An intraoperative fluoroscopic method to accurately measure the post-implantation position of pedicle screws

  • Robyn Newell
  • Hooman Esfandiari
  • Carolyn Anglin
  • Renee Bernard
  • John Street
  • Antony J Hodgson
Original Article



Pedicle screw malplacement, leading to neurological symptoms, vascular injury, and premature implant loosening, is not uncommon and difficult to reliably detect intraoperatively with current techniques. We propose a new intraoperative post-placement pedicle screw position assessment system that can therefore allow surgeons to correct breaches during the procedure. Our objectives were to assess the accuracy and robustness of this proposed screw location system and to compare its performance to that of 2D planar radiography.

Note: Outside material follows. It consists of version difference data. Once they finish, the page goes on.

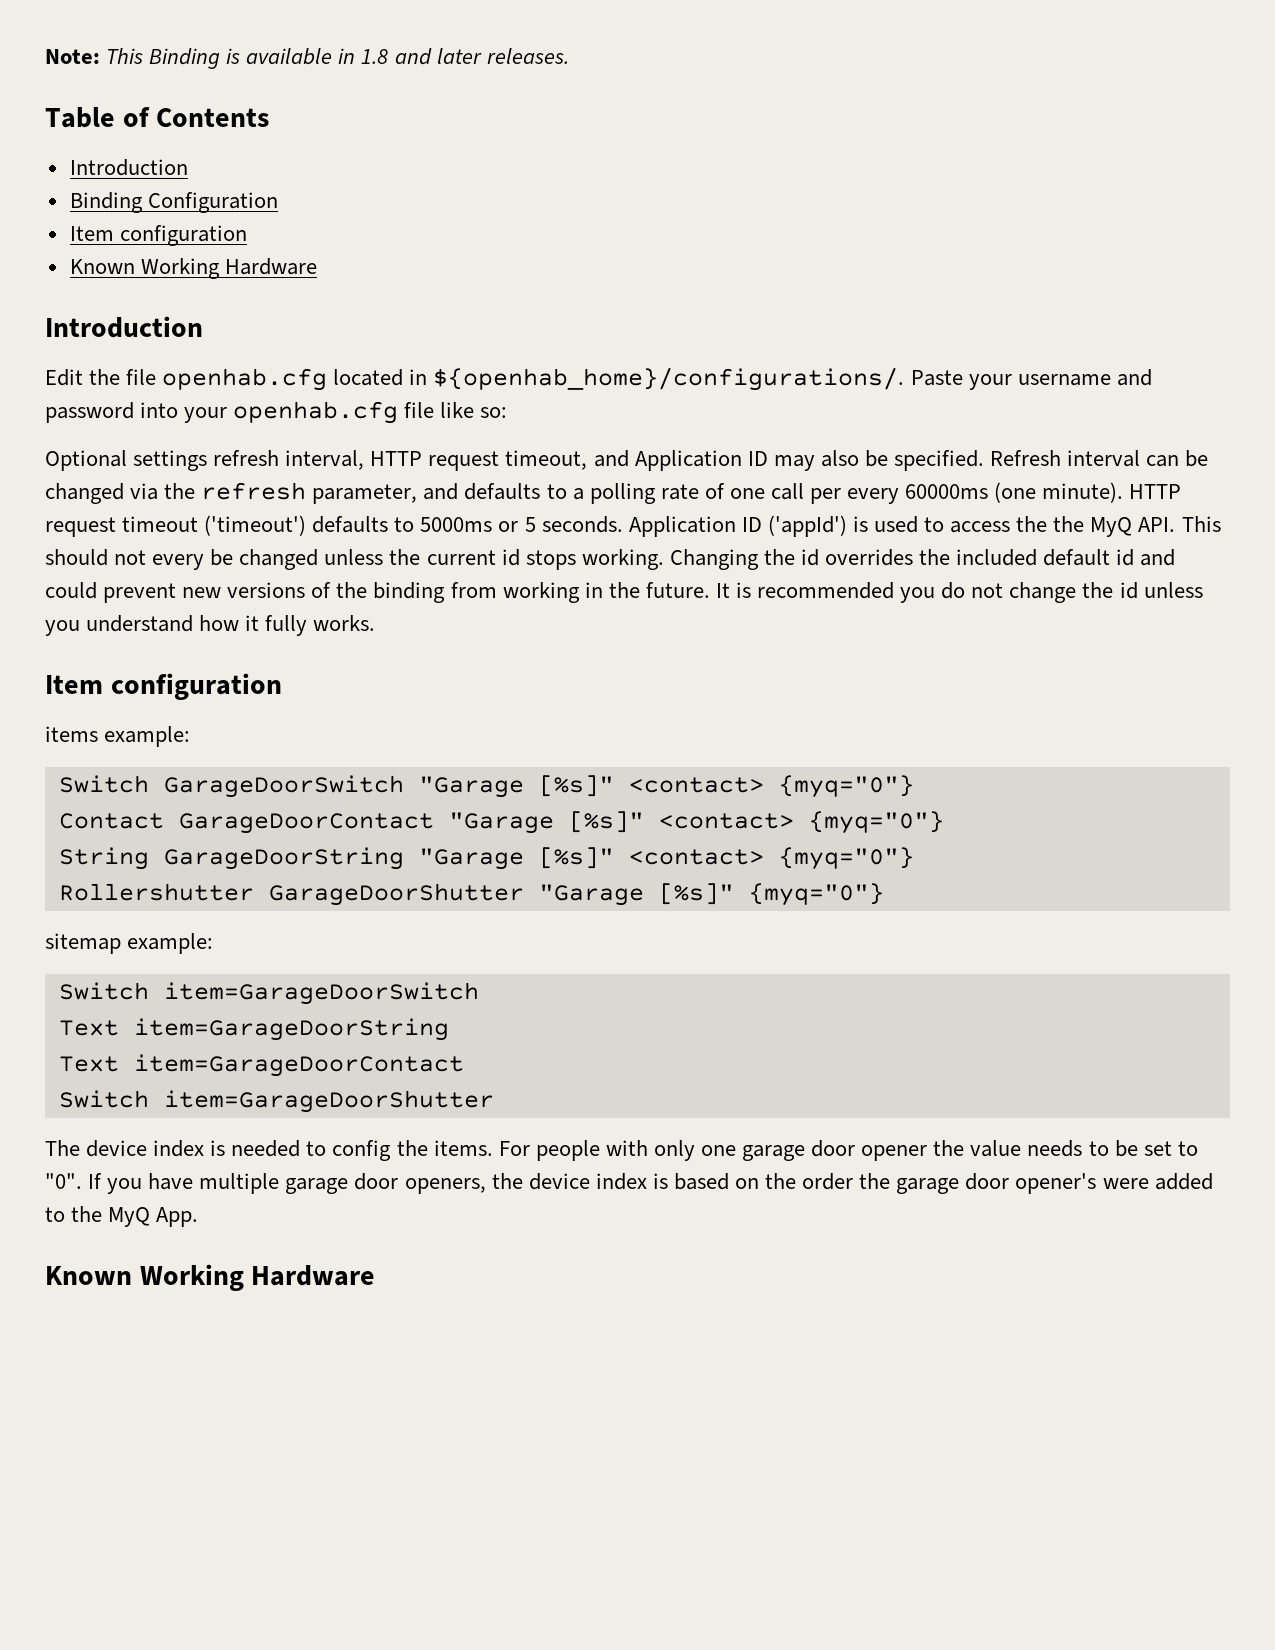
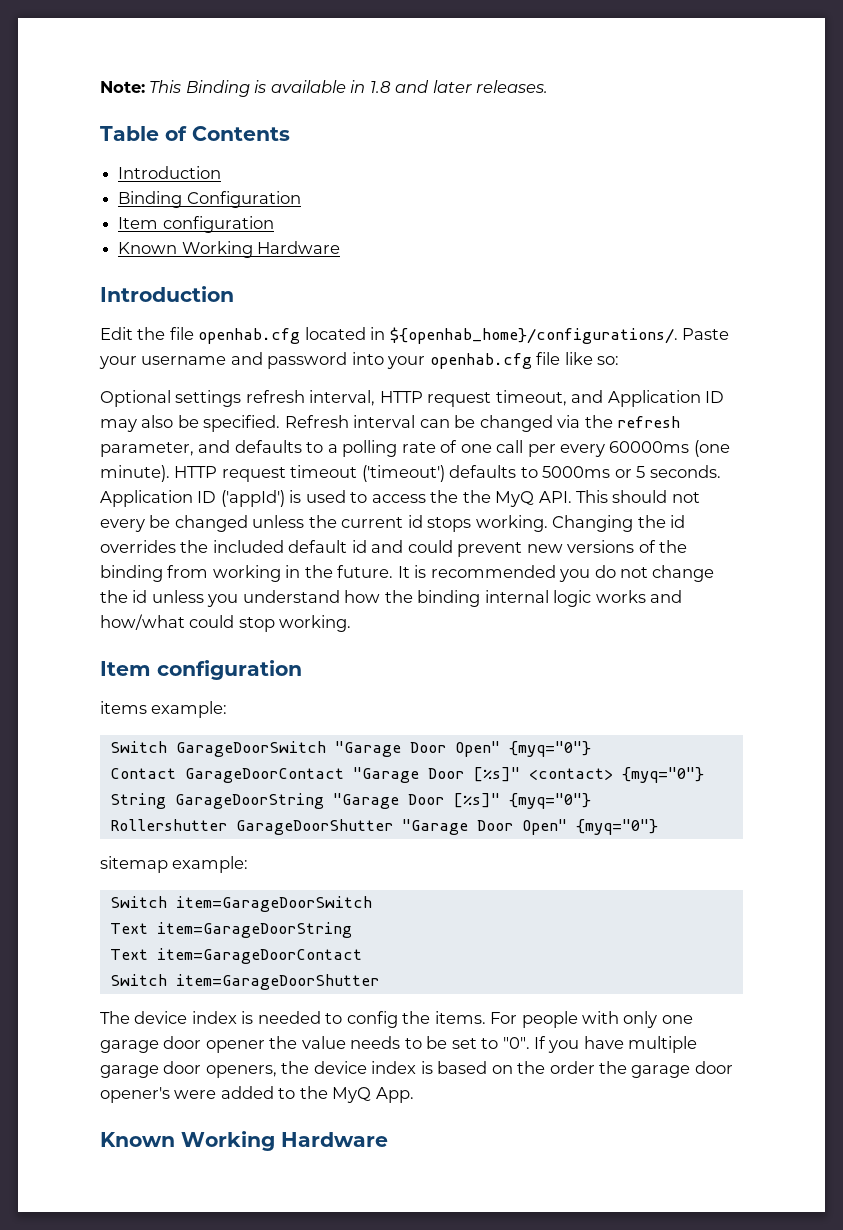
- It is recommended you do not change the id unless you understand how it fully works.
+ It is recommended you do not change the id unless you understand how the binding internal logic works and how/what could stop working.
- Switch GarageDoorSwitch "Garage [%s]" <contact> {myq="0"}
+ Switch GarageDoorSwitch "Garage Door Open" {myq="0"}
- Contact GarageDoorContact "Garage [%s]" <contact> {myq="0"}
+ Contact GarageDoorContact "Garage Door [%s]" <contact> {myq="0"}
- String GarageDoorString "Garage [%s]" <contact> {myq="0"}
+ String GarageDoorString "Garage Door [%s]" {myq="0"}
- Rollershutter GarageDoorShutter "Garage [%s]" {myq="0"}
+ Rollershutter GarageDoorShutter "Garage Door Open" {myq="0"}

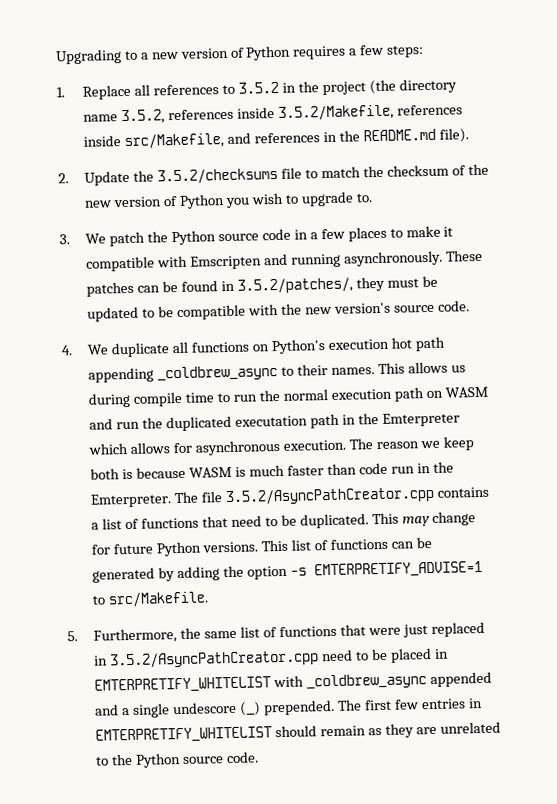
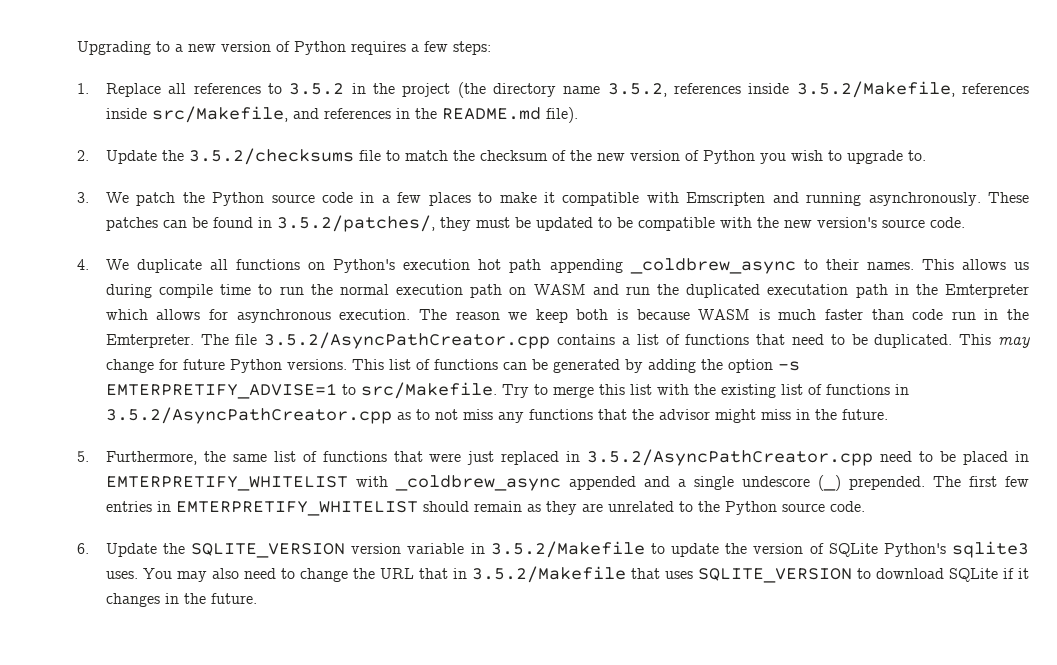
+ Try to merge this list with the existing list of functions in 3.5.2/AsyncPathCreator.cpp as to not miss any functions that the advisor might miss in the future.
+ 6. Update the SQLITE_VERSION version variable in 3.5.2/Makefile to update the version of SQLite Python's sqlite3 uses. You may also need to change the URL that in 3.5.2/Makefile that uses SQLITE_VERSION to download SQLite if it changes in the future.

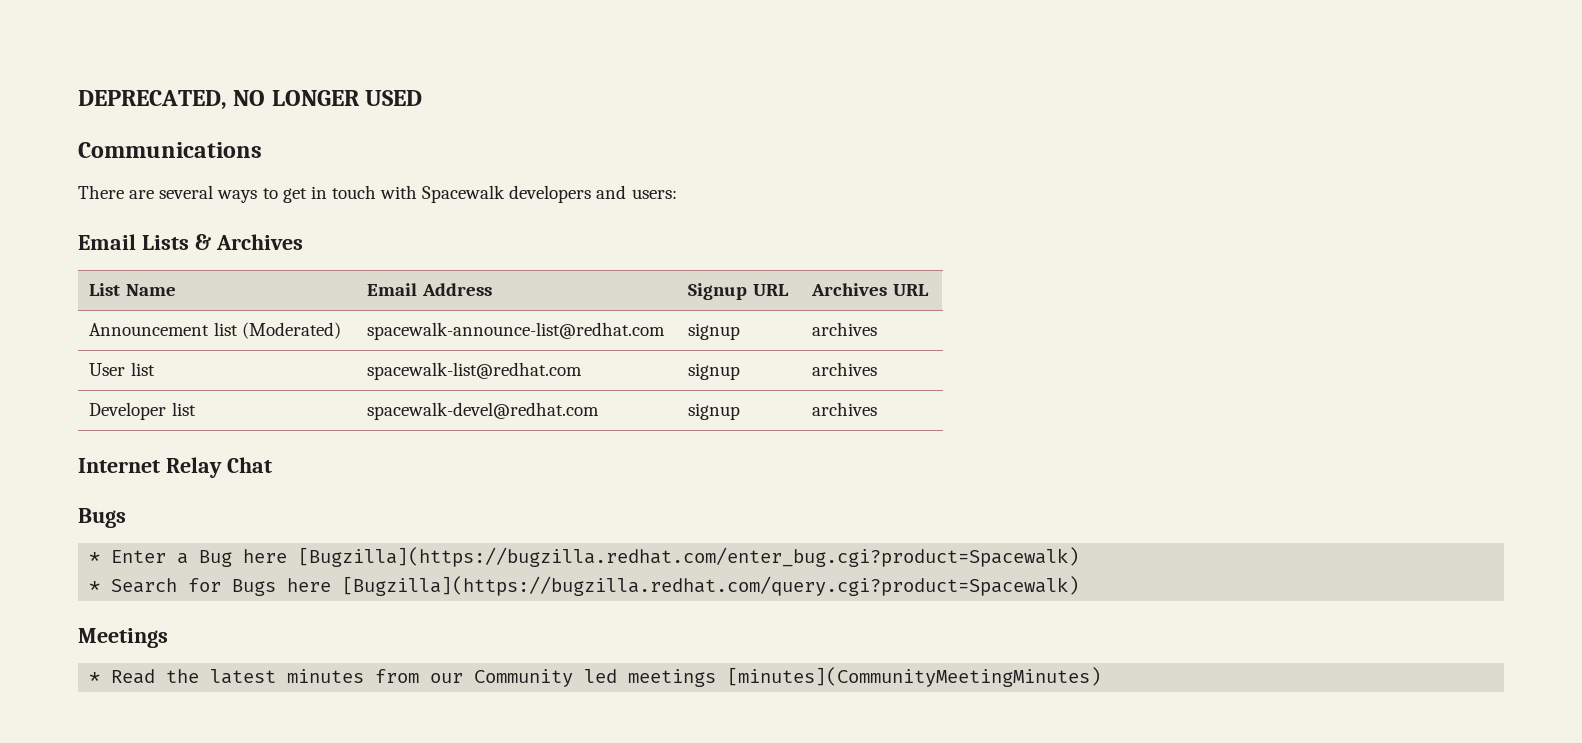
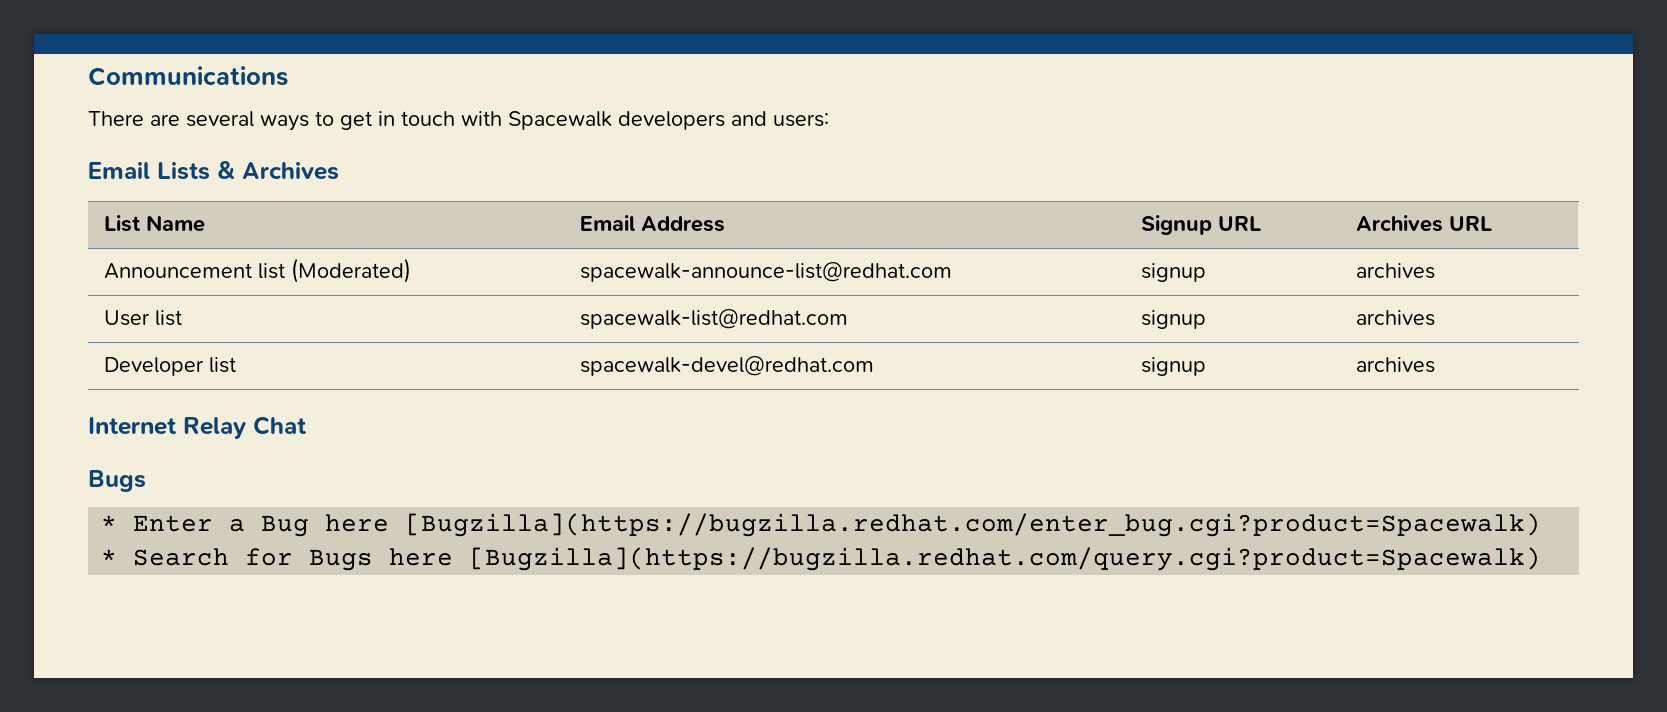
- DEPRECATED, NO LONGER USED
- Meetings
- * Read the latest minutes from our Community led meetings [minutes](CommunityMeetingMinutes)

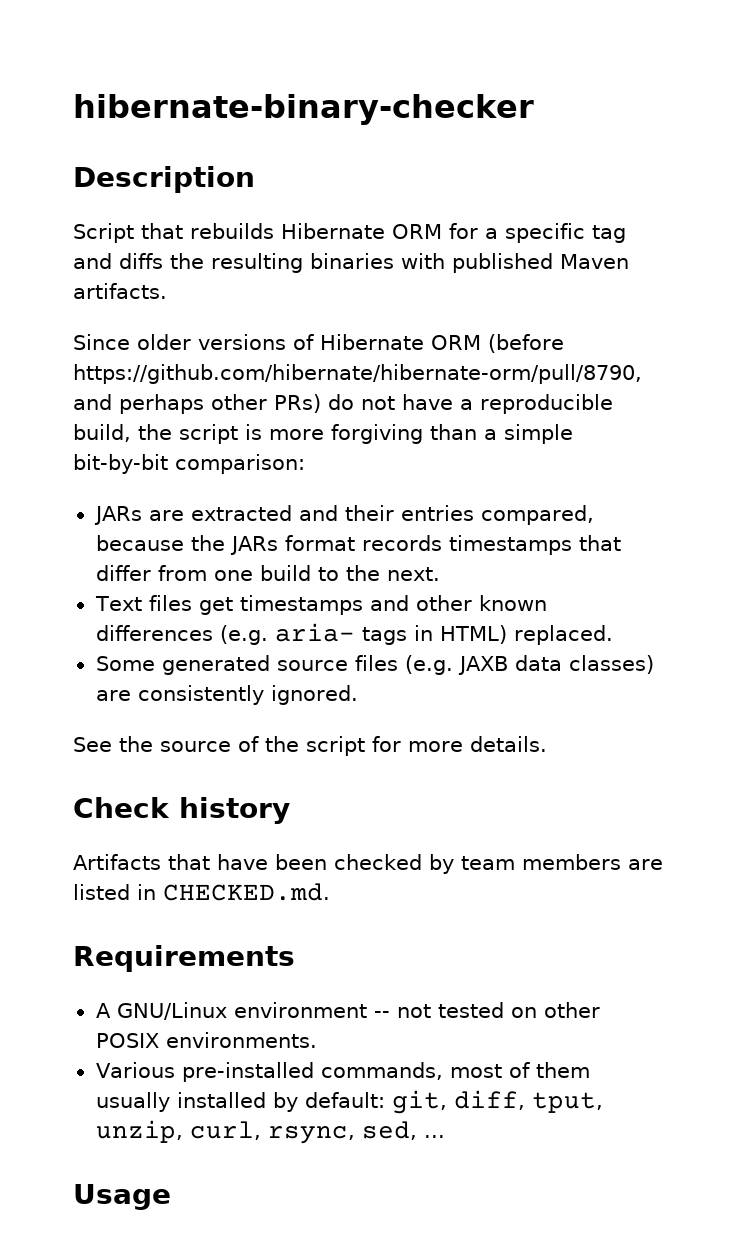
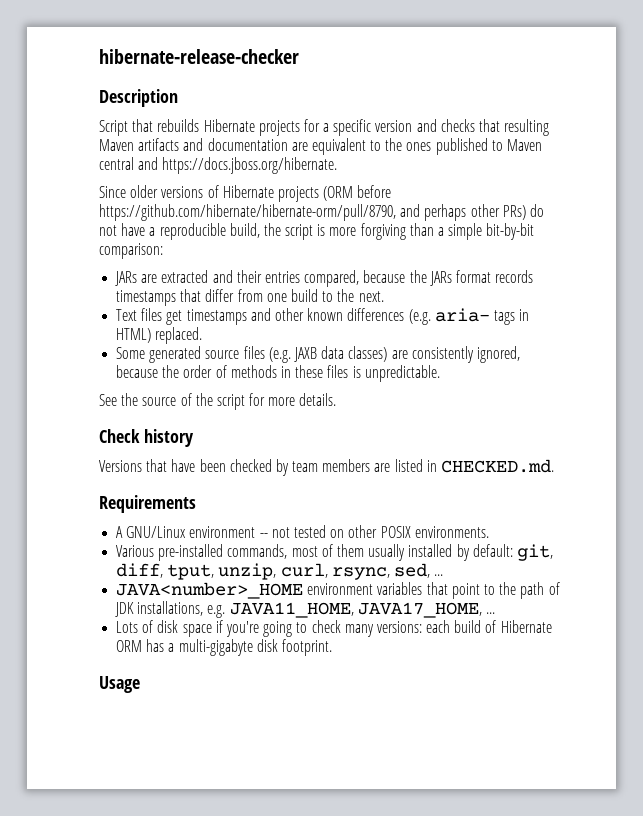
- hibernate-binary-checker
+ hibernate-release-checker
- Script that rebuilds Hibernate ORM for a specific tag and diffs the resulting binaries with published Maven artifacts.
+ Script that rebuilds Hibernate projects for a specific version and checks that resulting Maven artifacts and documentation are equivalent to the ones published to Maven central and https://docs.jboss.org/hibernate.
- Since older versions of Hibernate ORM (before https://github.com/hibernate/hibernate-orm/pull/8790, and perhaps other PRs) do not have a reproducible build, the script is more forgiving than a simple bit-by-bit comparison:
+ Since older versions of Hibernate projects (ORM before https://github.com/hibernate/hibernate-orm/pull/8790, and perhaps other PRs) do not have a reproducible build, the script is more forgiving than a simple bit-by-bit comparison:
- Some generated source files (e.g. JAXB data classes) are consistently ignored.
+ Some generated source files (e.g. JAXB data classes) are consistently ignored, because the order of methods in these files is unpredictable.
- Artifacts that have been checked by team members are listed in CHECKED.md.
+ Versions that have been checked by team members are listed in CHECKED.md.
+ JAVA<number>_HOME environment variables that point to the path of JDK installations, e.g. JAVA11_HOME, JAVA17_HOME, ...
+ Lots of disk space if you're going to check many versions: each build of Hibernate ORM has a multi-gigabyte disk footprint.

The proposed system uses two intraoperative X-ray shots acquired with a standard fluoroscopic C-arm and processed using 2D/3D registration methods to provide a 3D visualization of the vertebra and screw superimposed on one another. Point digitization and CT imaging of the residual screw tunnel were used to assess accuracy in five synthetic lumbar vertebral models (10 screws in total). Additionally, the accuracy was evaluated with and without correcting for image distortion and for various screw lengths, screw materials, breach directions, and vertebral levels.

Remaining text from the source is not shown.